* **SOURCE MATERIAL**

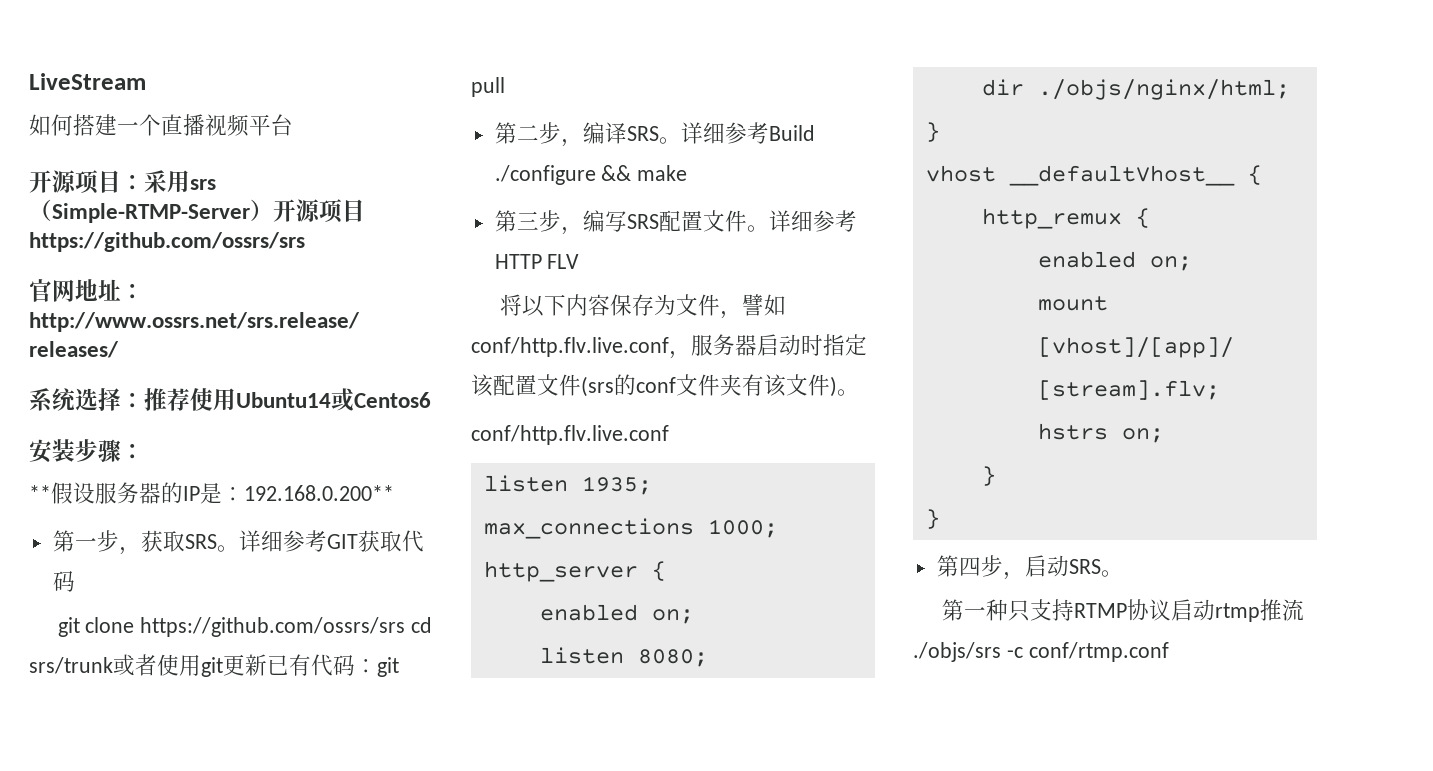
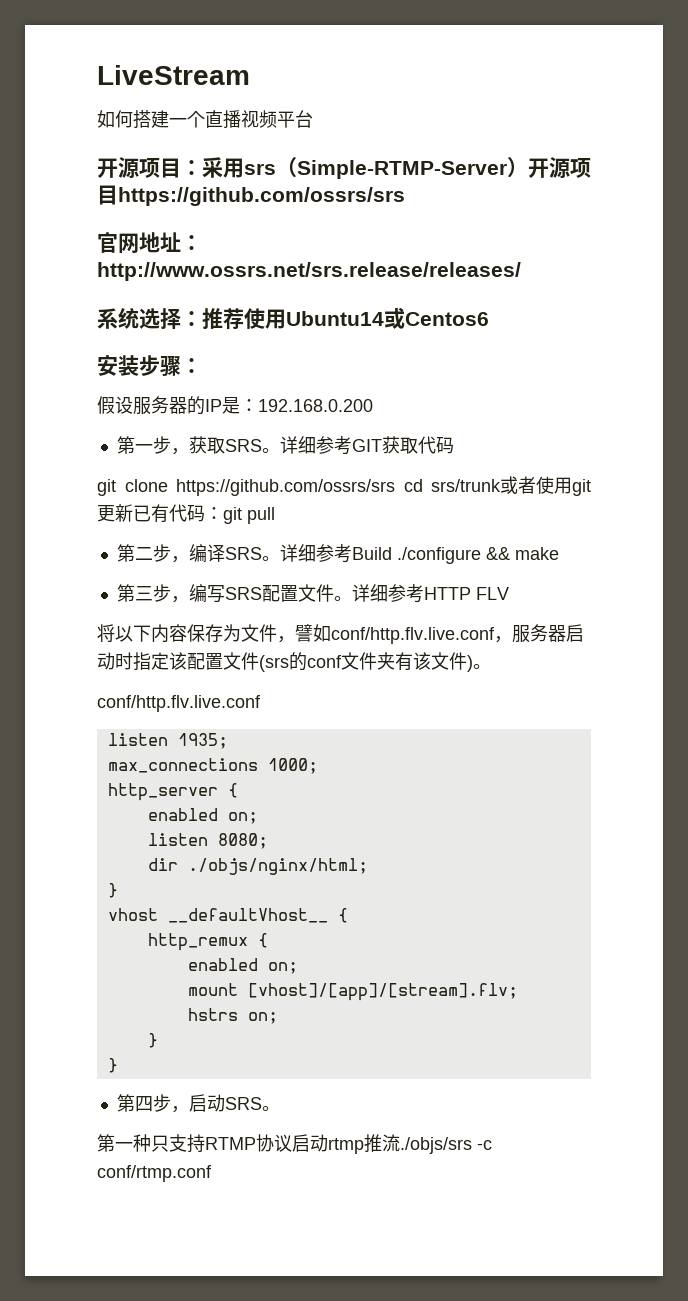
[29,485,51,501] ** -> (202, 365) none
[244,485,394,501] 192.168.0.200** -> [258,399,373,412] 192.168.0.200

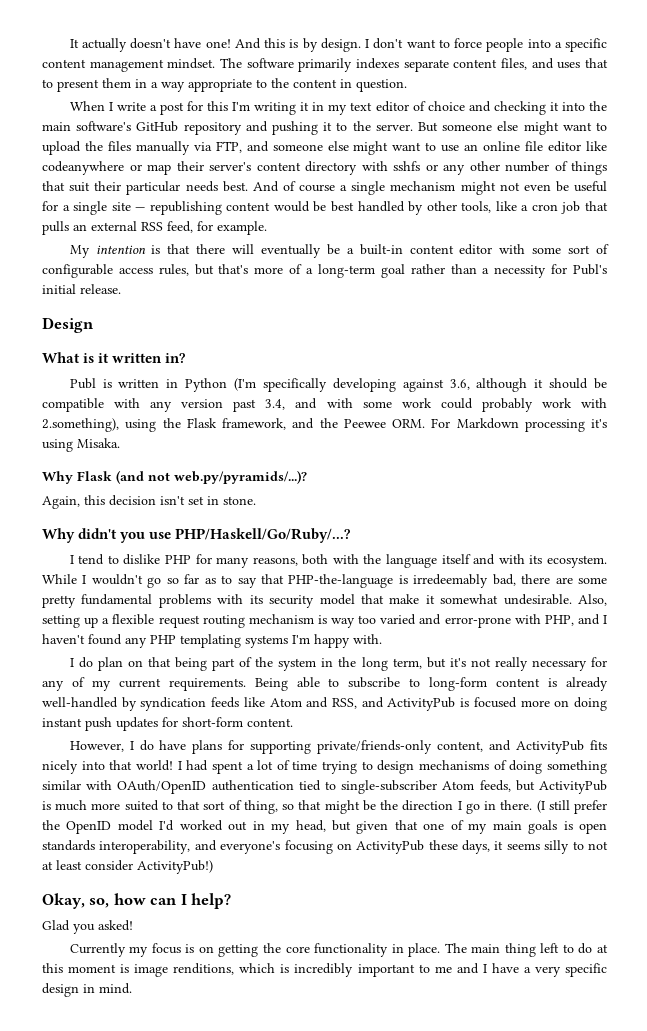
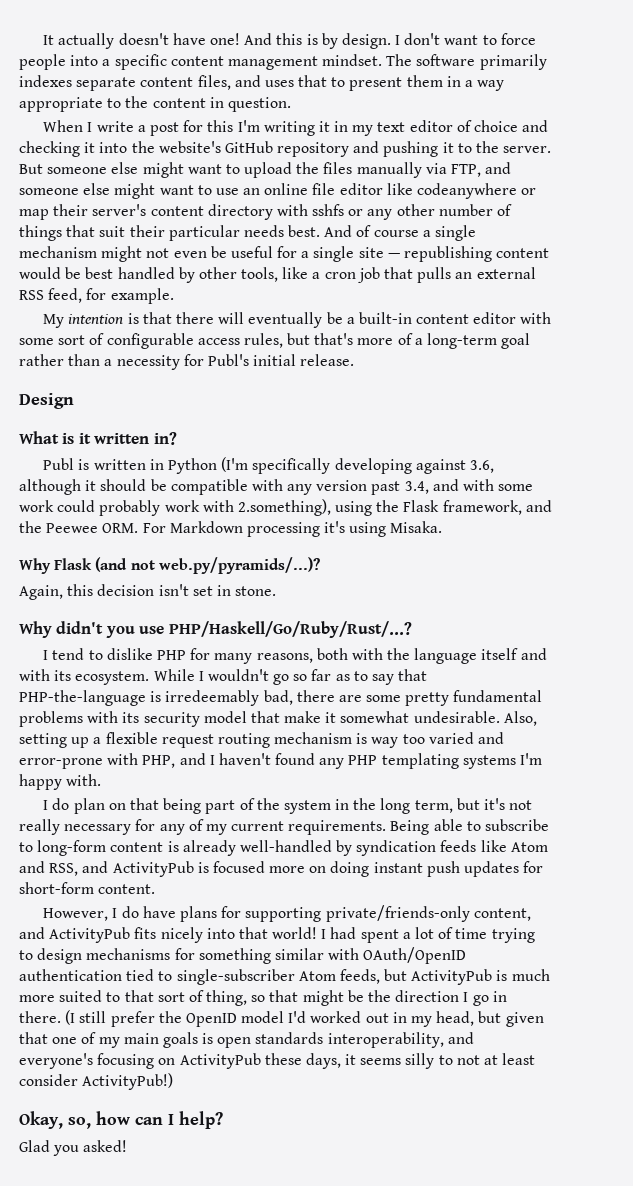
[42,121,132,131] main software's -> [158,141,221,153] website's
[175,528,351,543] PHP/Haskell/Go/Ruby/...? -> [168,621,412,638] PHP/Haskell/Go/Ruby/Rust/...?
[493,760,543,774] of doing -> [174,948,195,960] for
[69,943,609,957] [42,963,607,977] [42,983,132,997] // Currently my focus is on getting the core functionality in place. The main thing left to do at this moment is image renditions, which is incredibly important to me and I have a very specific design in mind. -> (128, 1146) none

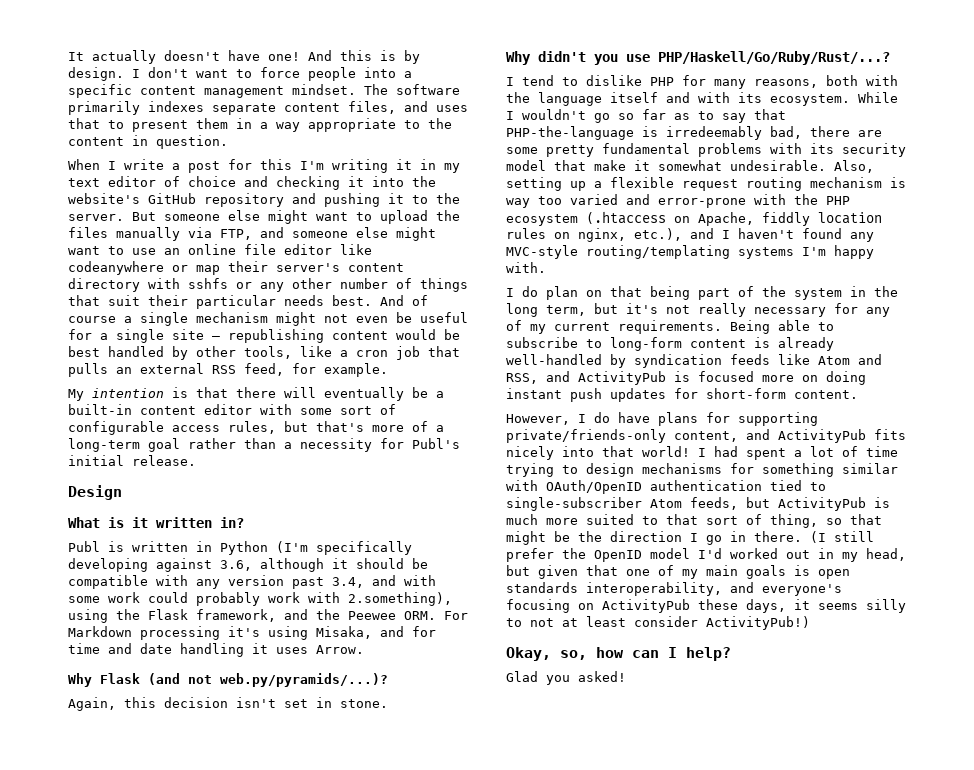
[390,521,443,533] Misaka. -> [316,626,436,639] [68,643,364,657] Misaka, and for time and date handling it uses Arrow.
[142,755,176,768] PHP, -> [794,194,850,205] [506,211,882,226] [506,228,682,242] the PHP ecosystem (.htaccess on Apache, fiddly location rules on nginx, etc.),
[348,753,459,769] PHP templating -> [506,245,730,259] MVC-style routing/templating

* **AIM OF THE TASK**
Beginning with the line containing "[142,755,176,768] PHP, ->", repeat each line of the listing above, exactly, through the last one, and stop there.

* **EXERCISE SOLUTION**
[142,755,176,768] PHP, -> [794,194,850,205] [506,211,882,226] [506,228,682,242] the PHP ecosystem (.htaccess on Apache, fiddly location rules on nginx, etc.),
[348,753,459,769] PHP templating -> [506,245,730,259] MVC-style routing/templating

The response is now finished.